### Task description
Please reproduce the listing verbatim, without its images.

─── Working data

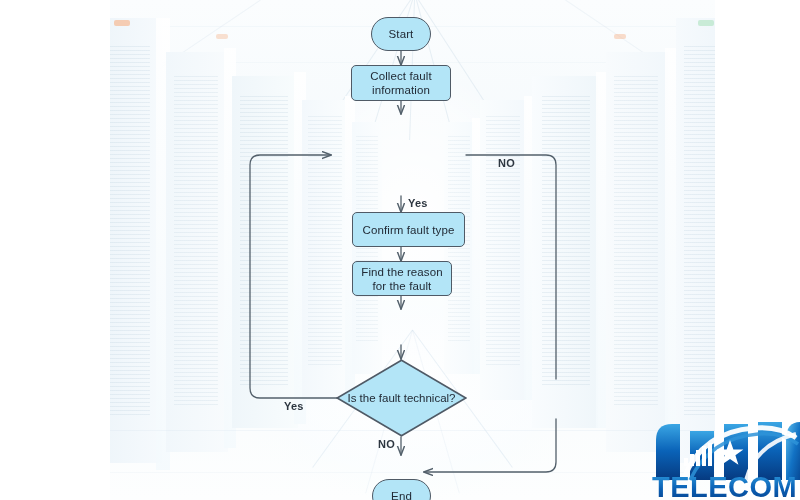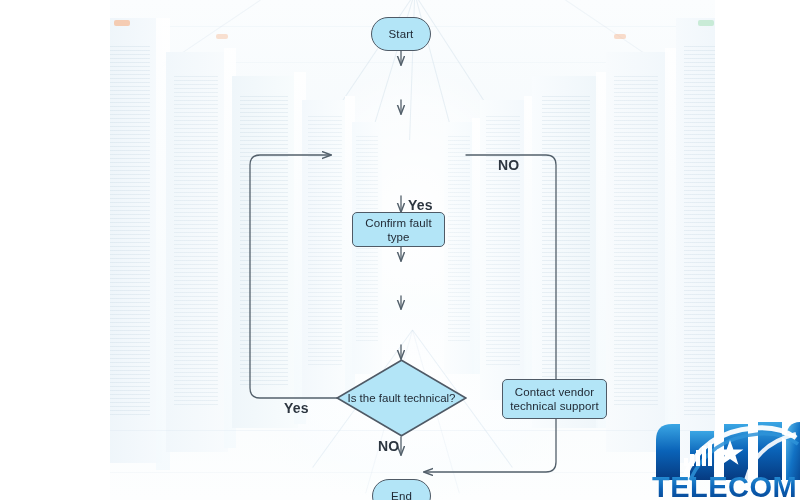--- a/index.html
+++ b/index.html
@@ -175,6 +175,9 @@
       <span>Start</span>
     </div>
 
+    <div class="node rect" style="left:351px;top:65px;width:100px;height:36px;">
+      <span class="ml">Collect fault<br>information</span>
+    </div>
 
 
     <div class="node rect" style="left:352px;top:212px;width:93px;height:35px;">

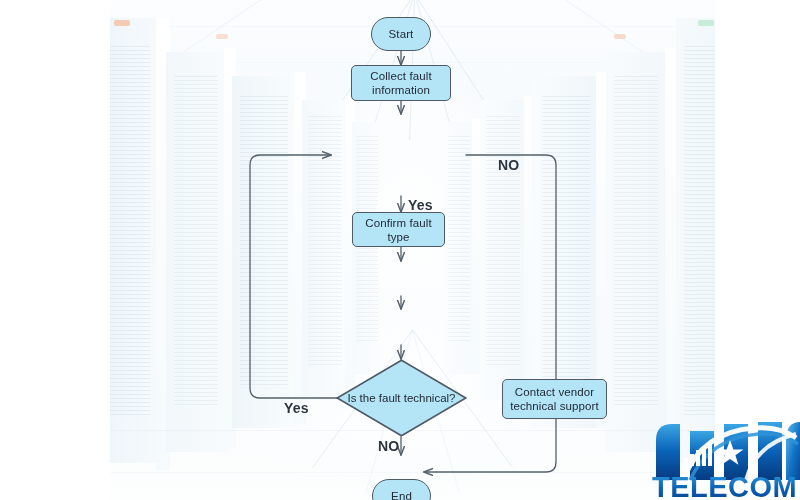--- a/index.html
+++ b/index.html
@@ -53,7 +53,7 @@
   }
 
   .edgelabel{
-    position:absolute;color:#2d3640;font-size:14px;font-weight:600;letter-spacing:.2px;
+    position:absolute;color:#2d3640;font-size:11px;font-weight:600;letter-spacing:.2px;
     white-space:nowrap;
   }
 

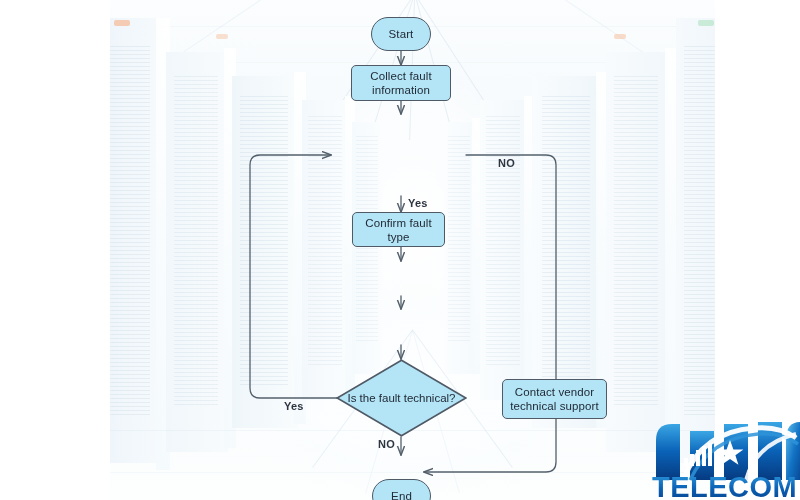--- a/index.html
+++ b/index.html
@@ -180,7 +180,7 @@
     </div>
 
 
-    <div class="node rect" style="left:352px;top:212px;width:93px;height:35px;">
+    <div class="node rect" style="left:352px;top:212px;width:113px;height:35px;">
       <span>Confirm fault type</span>
     </div>
 

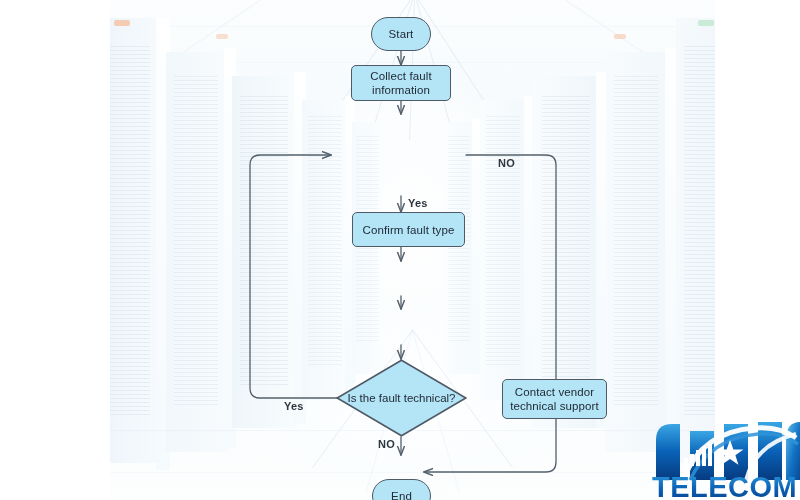--- a/index.html
+++ b/index.html
@@ -184,6 +184,9 @@
       <span>Confirm fault type</span>
     </div>
 
+    <div class="node rect" style="left:352px;top:261px;width:100px;height:35px;">
+      <span class="ml">Find the reason<br>for the fault</span>
+    </div>
 
 
     <div class="diamond" style="left:336px;top:359px;width:131px;height:78px;">

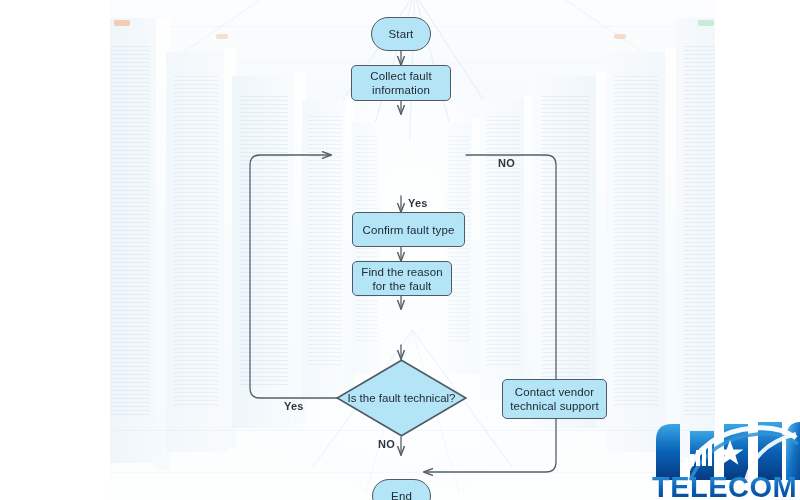--- a/index.html
+++ b/index.html
@@ -198,9 +198,6 @@
         </div>
     </div>
 
-    <div class="node rect" style="left:502px;top:379px;width:105px;height:40px;">
-      <span class="ml">Contact vendor<br>technical support</span>
-    </div>
 
     <div class="node term" style="left:372px;top:479px;width:59px;height:34px;">
       <span>End</span>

──────

### Response to the task
--- a/index.html
+++ b/index.html
@@ -175,6 +175,9 @@
       <span>Start</span>
     </div>
 
+    <div class="node rect" style="left:351px;top:65px;width:100px;height:36px;">
+      <span class="ml">Collect fault<br>information</span>
+    </div>
 
 
     <div class="node rect" style="left:352px;top:212px;width:93px;height:35px;">

--- a/index.html
+++ b/index.html
@@ -53,7 +53,7 @@
   }
 
   .edgelabel{
-    position:absolute;color:#2d3640;font-size:14px;font-weight:600;letter-spacing:.2px;
+    position:absolute;color:#2d3640;font-size:11px;font-weight:600;letter-spacing:.2px;
     white-space:nowrap;
   }
 

--- a/index.html
+++ b/index.html
@@ -180,7 +180,7 @@
     </div>
 
 
-    <div class="node rect" style="left:352px;top:212px;width:93px;height:35px;">
+    <div class="node rect" style="left:352px;top:212px;width:113px;height:35px;">
       <span>Confirm fault type</span>
     </div>
 

--- a/index.html
+++ b/index.html
@@ -184,6 +184,9 @@
       <span>Confirm fault type</span>
     </div>
 
+    <div class="node rect" style="left:352px;top:261px;width:100px;height:35px;">
+      <span class="ml">Find the reason<br>for the fault</span>
+    </div>
 
 
     <div class="diamond" style="left:336px;top:359px;width:131px;height:78px;">

--- a/index.html
+++ b/index.html
@@ -198,9 +198,6 @@
         </div>
     </div>
 
-    <div class="node rect" style="left:502px;top:379px;width:105px;height:40px;">
-      <span class="ml">Contact vendor<br>technical support</span>
-    </div>
 
     <div class="node term" style="left:372px;top:479px;width:59px;height:34px;">
       <span>End</span>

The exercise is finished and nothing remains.